EXERCISE GOAL ::
Lines of the listing that contain "item" need to be copied.
--- START ---
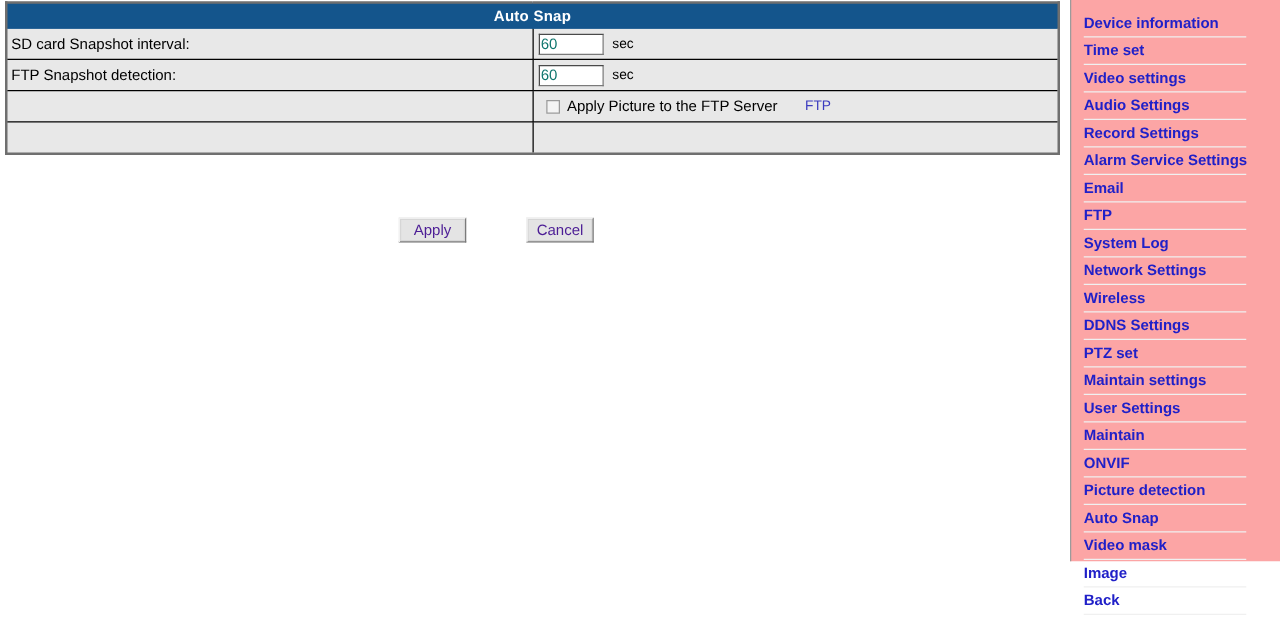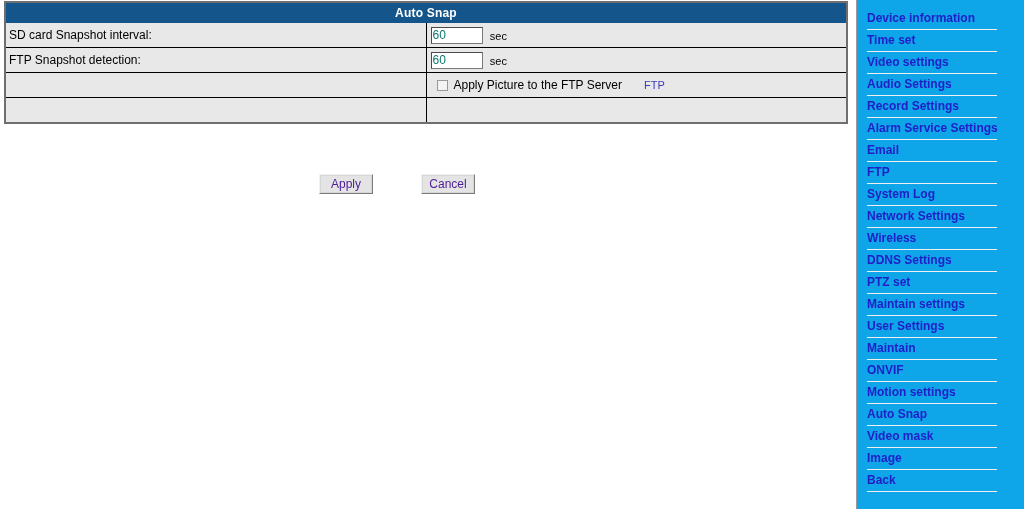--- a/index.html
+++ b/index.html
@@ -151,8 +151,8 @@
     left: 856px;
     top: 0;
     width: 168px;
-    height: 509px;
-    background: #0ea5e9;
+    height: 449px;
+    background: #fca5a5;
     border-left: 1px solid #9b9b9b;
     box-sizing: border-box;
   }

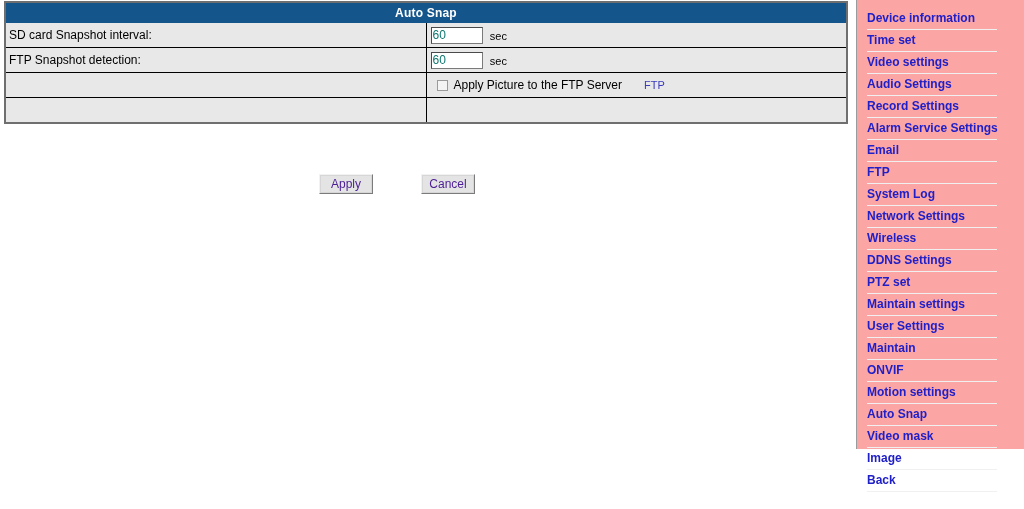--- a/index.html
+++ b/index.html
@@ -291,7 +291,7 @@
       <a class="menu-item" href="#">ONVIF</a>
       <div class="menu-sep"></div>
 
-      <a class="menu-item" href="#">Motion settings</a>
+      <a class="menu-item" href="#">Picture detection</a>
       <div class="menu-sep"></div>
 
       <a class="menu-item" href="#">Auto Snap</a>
--- END ---
RESPONSE TO THE EXERCISE ::
       <a class="menu-item" href="#">ONVIF</a>
-      <a class="menu-item" href="#">Motion settings</a>
+      <a class="menu-item" href="#">Picture detection</a>
       <a class="menu-item" href="#">Auto Snap</a>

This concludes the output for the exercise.